(Beginning of EXCERPTED DATA)
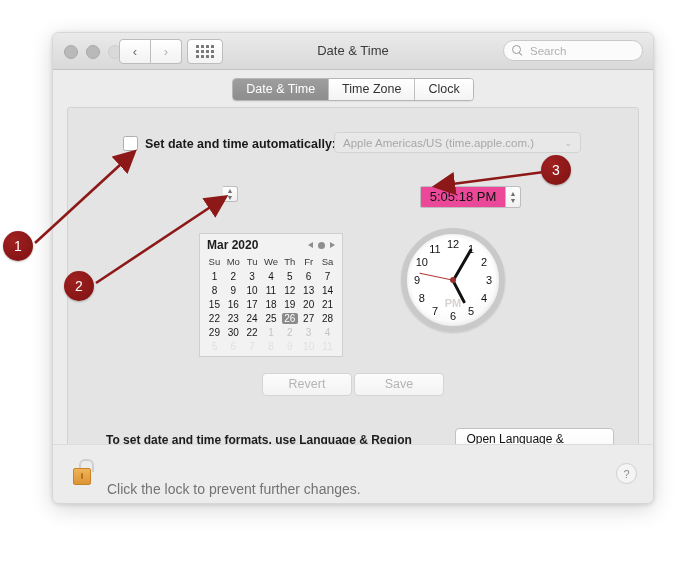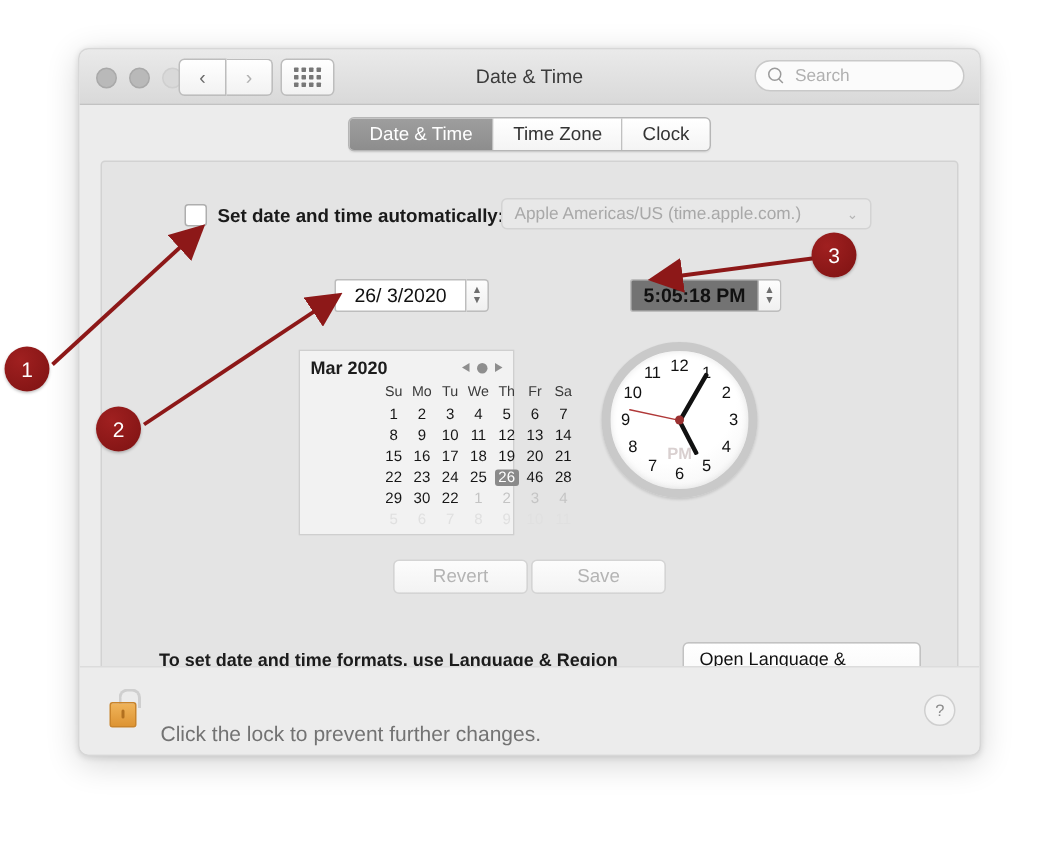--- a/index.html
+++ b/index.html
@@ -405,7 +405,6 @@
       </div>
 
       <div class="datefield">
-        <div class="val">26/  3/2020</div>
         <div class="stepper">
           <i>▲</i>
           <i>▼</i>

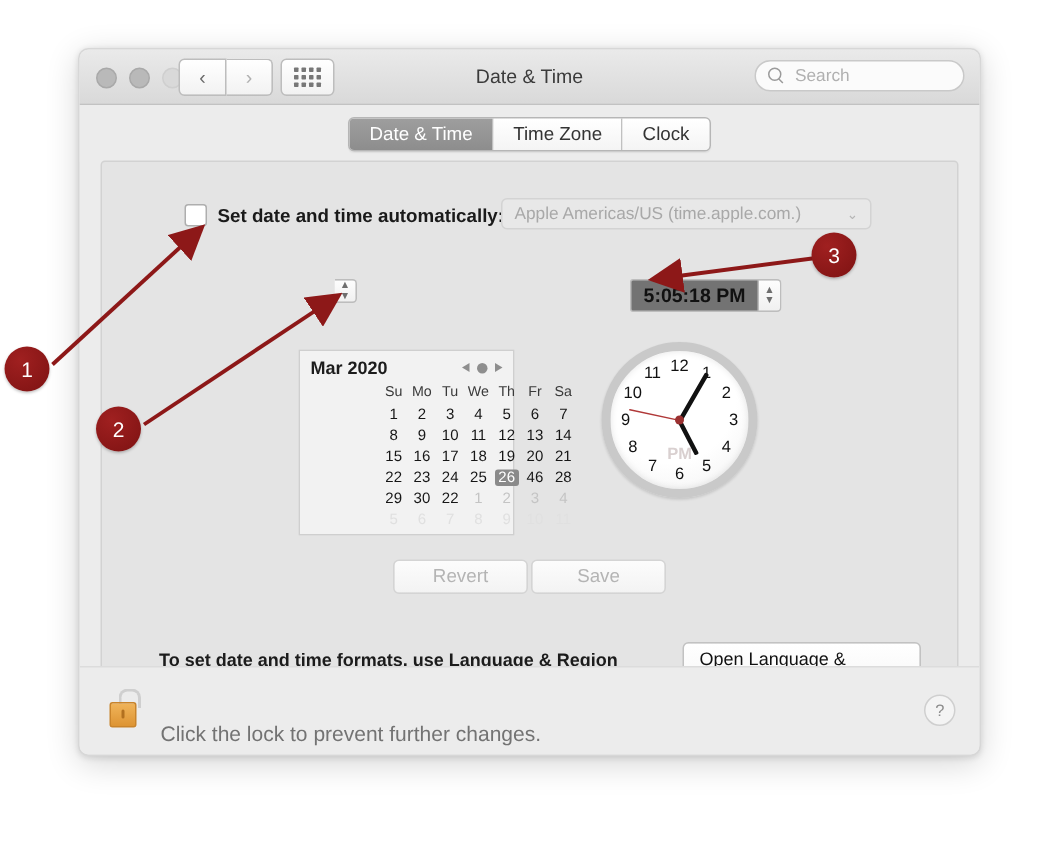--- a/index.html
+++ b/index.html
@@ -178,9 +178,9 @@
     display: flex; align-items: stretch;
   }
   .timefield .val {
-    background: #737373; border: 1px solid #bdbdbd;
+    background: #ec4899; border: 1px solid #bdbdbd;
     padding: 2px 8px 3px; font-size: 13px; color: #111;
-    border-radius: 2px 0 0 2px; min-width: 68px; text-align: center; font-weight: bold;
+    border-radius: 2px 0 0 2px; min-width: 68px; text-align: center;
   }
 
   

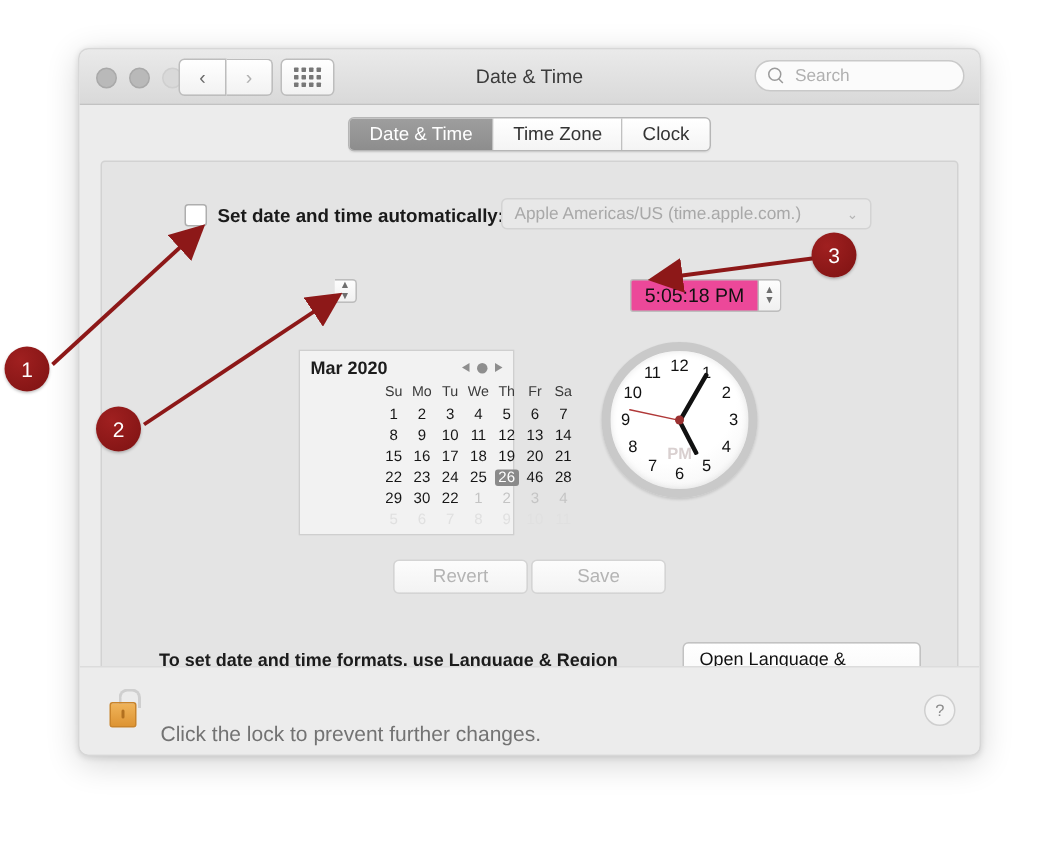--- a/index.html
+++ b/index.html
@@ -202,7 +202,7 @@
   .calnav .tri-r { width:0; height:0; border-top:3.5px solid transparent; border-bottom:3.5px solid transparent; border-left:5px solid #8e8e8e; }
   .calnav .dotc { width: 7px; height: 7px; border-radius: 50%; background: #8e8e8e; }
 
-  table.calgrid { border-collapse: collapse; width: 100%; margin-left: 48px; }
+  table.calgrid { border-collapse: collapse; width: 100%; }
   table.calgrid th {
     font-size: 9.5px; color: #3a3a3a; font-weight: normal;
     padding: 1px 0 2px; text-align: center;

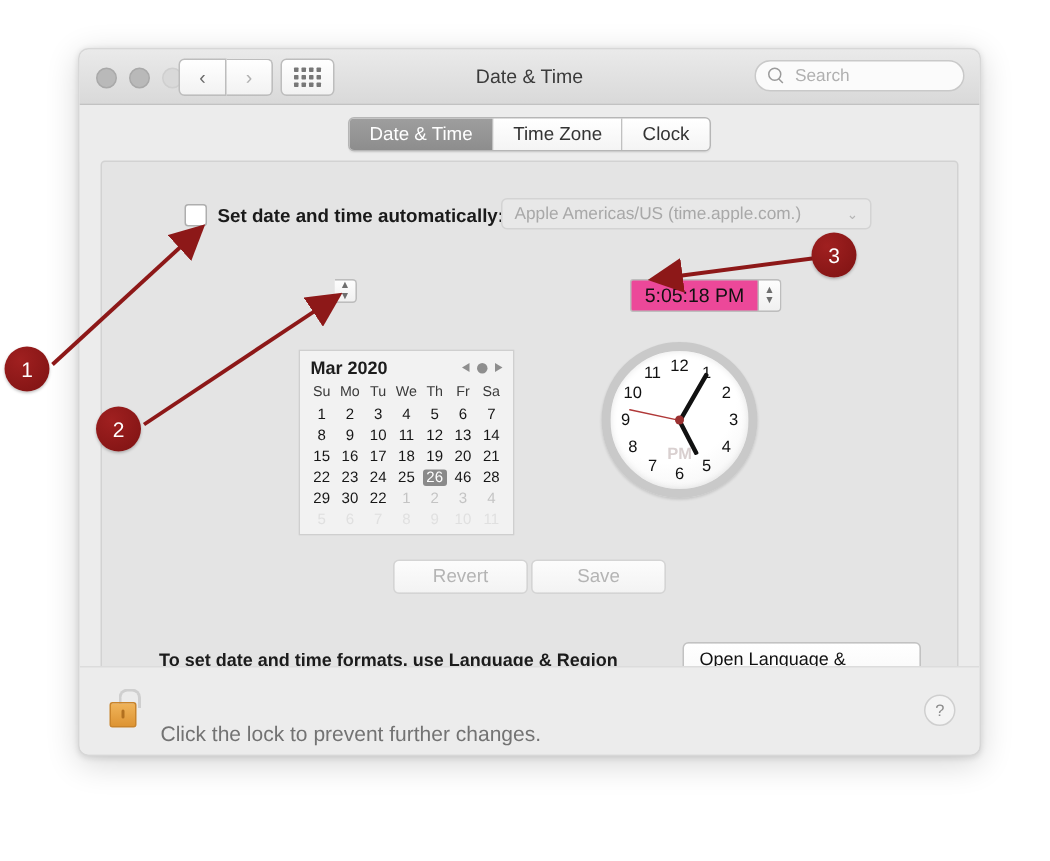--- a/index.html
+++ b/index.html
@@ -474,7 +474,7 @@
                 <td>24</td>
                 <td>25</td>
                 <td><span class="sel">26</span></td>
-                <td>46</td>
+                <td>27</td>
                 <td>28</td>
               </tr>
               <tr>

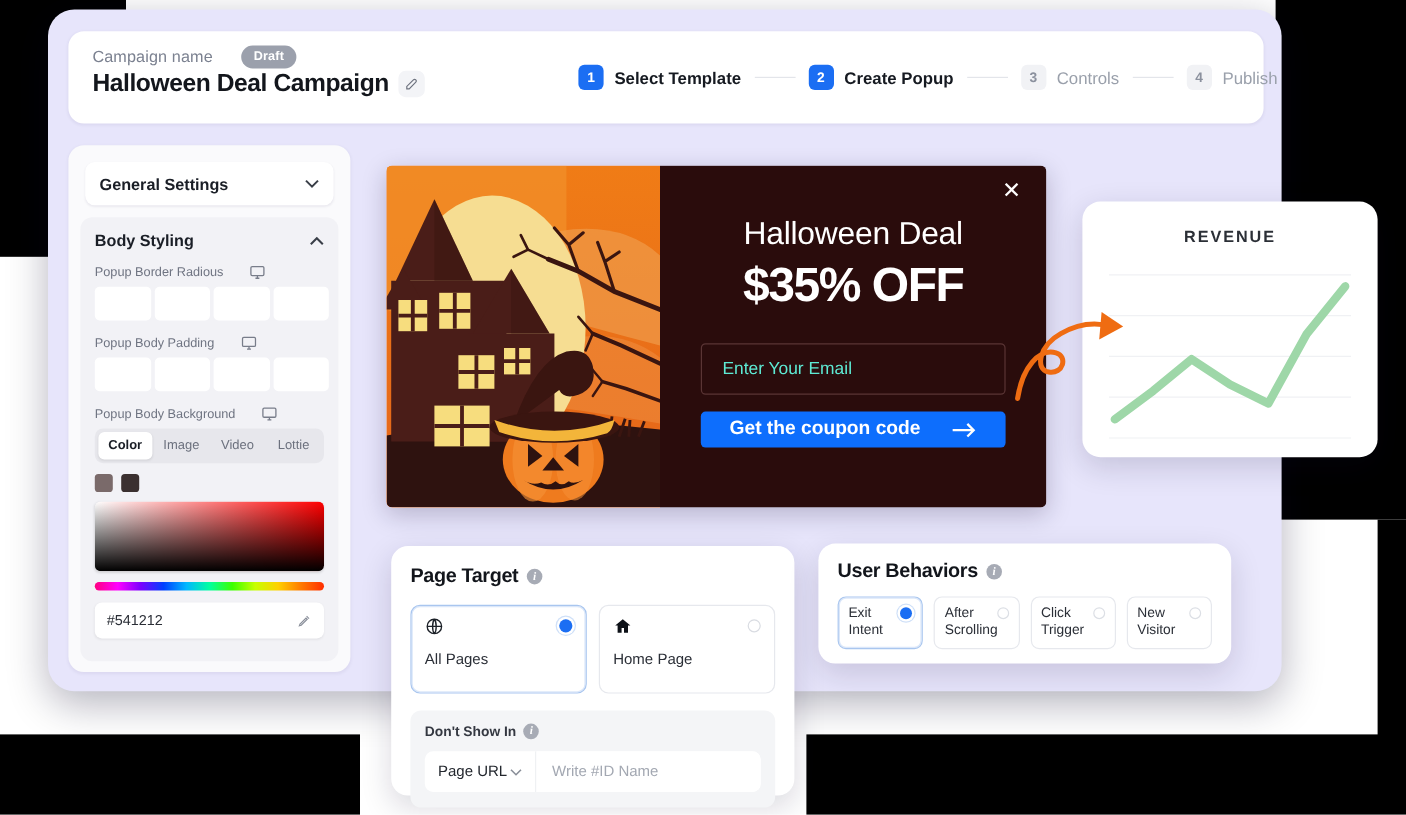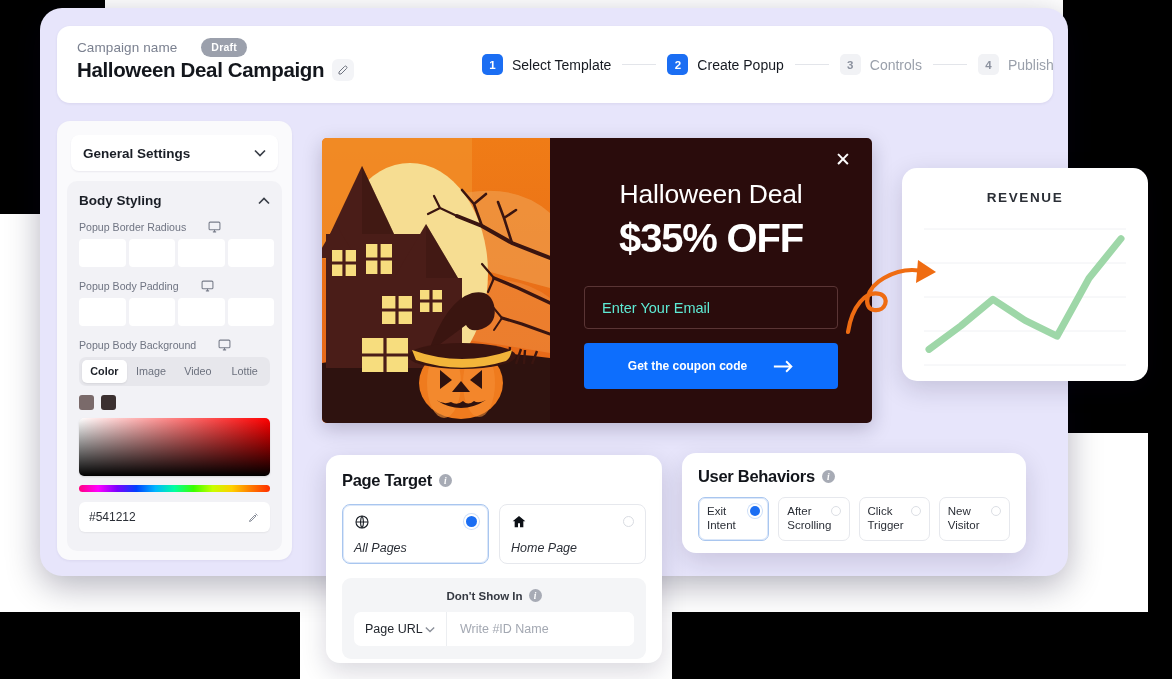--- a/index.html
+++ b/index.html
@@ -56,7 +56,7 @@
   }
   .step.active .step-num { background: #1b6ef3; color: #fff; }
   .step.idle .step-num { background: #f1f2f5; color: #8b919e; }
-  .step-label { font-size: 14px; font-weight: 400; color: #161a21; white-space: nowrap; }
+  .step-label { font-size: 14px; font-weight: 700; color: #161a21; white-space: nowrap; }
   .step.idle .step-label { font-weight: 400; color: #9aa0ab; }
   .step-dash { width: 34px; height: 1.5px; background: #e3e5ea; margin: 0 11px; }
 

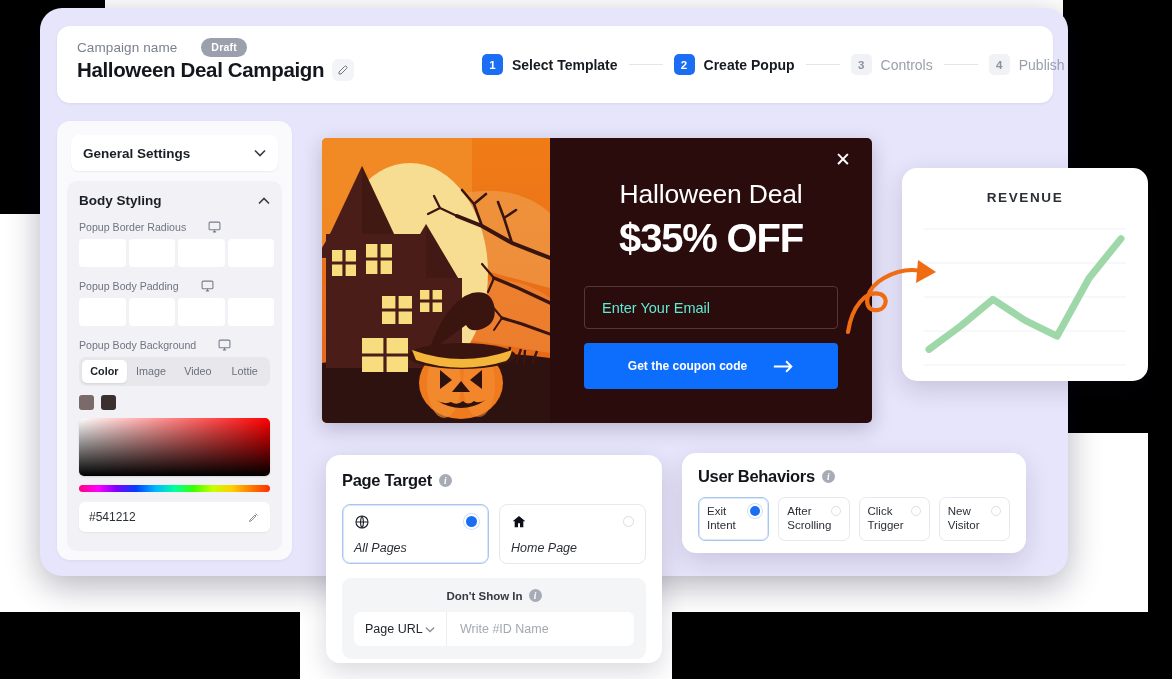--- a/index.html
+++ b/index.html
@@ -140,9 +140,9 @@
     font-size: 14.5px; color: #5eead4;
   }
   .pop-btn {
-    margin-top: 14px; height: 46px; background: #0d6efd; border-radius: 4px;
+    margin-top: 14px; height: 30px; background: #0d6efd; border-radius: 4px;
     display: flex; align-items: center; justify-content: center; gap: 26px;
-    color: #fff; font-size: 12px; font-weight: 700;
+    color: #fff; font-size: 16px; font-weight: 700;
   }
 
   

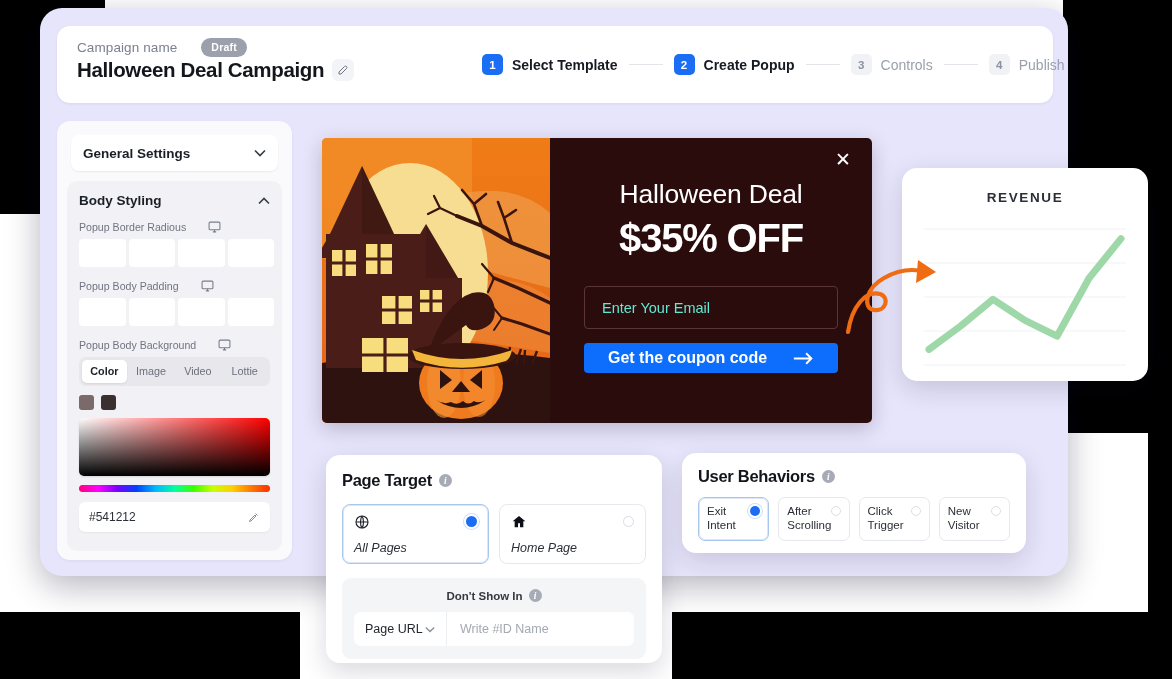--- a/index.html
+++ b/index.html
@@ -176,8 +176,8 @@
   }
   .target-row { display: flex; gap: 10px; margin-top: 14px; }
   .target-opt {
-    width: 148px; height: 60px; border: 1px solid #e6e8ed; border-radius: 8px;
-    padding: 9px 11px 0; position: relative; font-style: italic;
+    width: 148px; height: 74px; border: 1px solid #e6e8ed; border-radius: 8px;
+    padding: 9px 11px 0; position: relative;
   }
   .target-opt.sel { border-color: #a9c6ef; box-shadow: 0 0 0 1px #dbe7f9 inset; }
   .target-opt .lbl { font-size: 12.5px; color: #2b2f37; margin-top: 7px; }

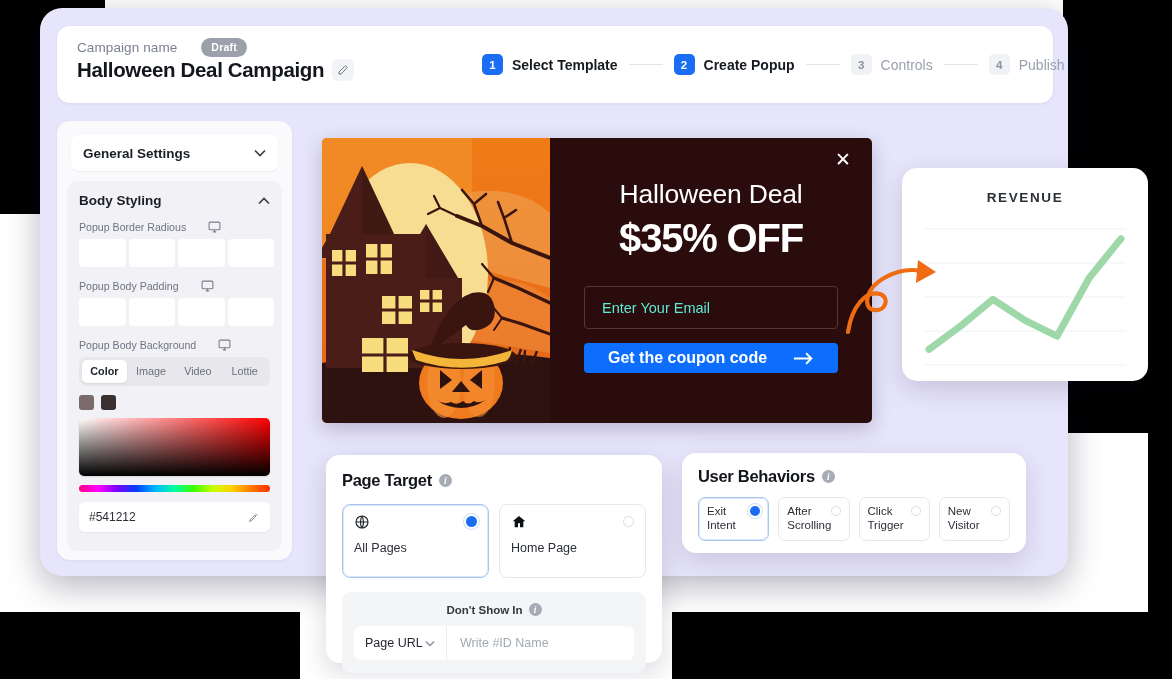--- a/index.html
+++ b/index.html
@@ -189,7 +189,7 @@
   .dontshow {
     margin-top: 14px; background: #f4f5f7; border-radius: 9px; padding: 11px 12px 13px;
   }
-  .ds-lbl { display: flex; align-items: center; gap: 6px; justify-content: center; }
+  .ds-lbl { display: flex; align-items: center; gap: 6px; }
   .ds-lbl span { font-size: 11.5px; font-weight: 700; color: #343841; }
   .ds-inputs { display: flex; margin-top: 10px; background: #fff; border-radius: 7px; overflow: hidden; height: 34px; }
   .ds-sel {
(End of EXCERPTED DATA)
Provide an exact copy of only the lines from the beginning of the entries through the line containing "14px; font-weight: 400;", both ends included, with no pictures.

--- a/index.html
+++ b/index.html
@@ -405,7 +405,6 @@
       </div>
 
       <div class="datefield">
-        <div class="val">26/  3/2020</div>
         <div class="stepper">
           <i>▲</i>
           <i>▼</i>

--- a/index.html
+++ b/index.html
@@ -178,9 +178,9 @@
     display: flex; align-items: stretch;
   }
   .timefield .val {
-    background: #737373; border: 1px solid #bdbdbd;
+    background: #ec4899; border: 1px solid #bdbdbd;
     padding: 2px 8px 3px; font-size: 13px; color: #111;
-    border-radius: 2px 0 0 2px; min-width: 68px; text-align: center; font-weight: bold;
+    border-radius: 2px 0 0 2px; min-width: 68px; text-align: center;
   }
 
   

--- a/index.html
+++ b/index.html
@@ -202,7 +202,7 @@
   .calnav .tri-r { width:0; height:0; border-top:3.5px solid transparent; border-bottom:3.5px solid transparent; border-left:5px solid #8e8e8e; }
   .calnav .dotc { width: 7px; height: 7px; border-radius: 50%; background: #8e8e8e; }
 
-  table.calgrid { border-collapse: collapse; width: 100%; margin-left: 48px; }
+  table.calgrid { border-collapse: collapse; width: 100%; }
   table.calgrid th {
     font-size: 9.5px; color: #3a3a3a; font-weight: normal;
     padding: 1px 0 2px; text-align: center;

--- a/index.html
+++ b/index.html
@@ -474,7 +474,7 @@
                 <td>24</td>
                 <td>25</td>
                 <td><span class="sel">26</span></td>
-                <td>46</td>
+                <td>27</td>
                 <td>28</td>
               </tr>
               <tr>

--- a/index.html
+++ b/index.html
@@ -56,7 +56,7 @@
   }
   .step.active .step-num { background: #1b6ef3; color: #fff; }
   .step.idle .step-num { background: #f1f2f5; color: #8b919e; }
-  .step-label { font-size: 14px; font-weight: 400; color: #161a21; white-space: nowrap; }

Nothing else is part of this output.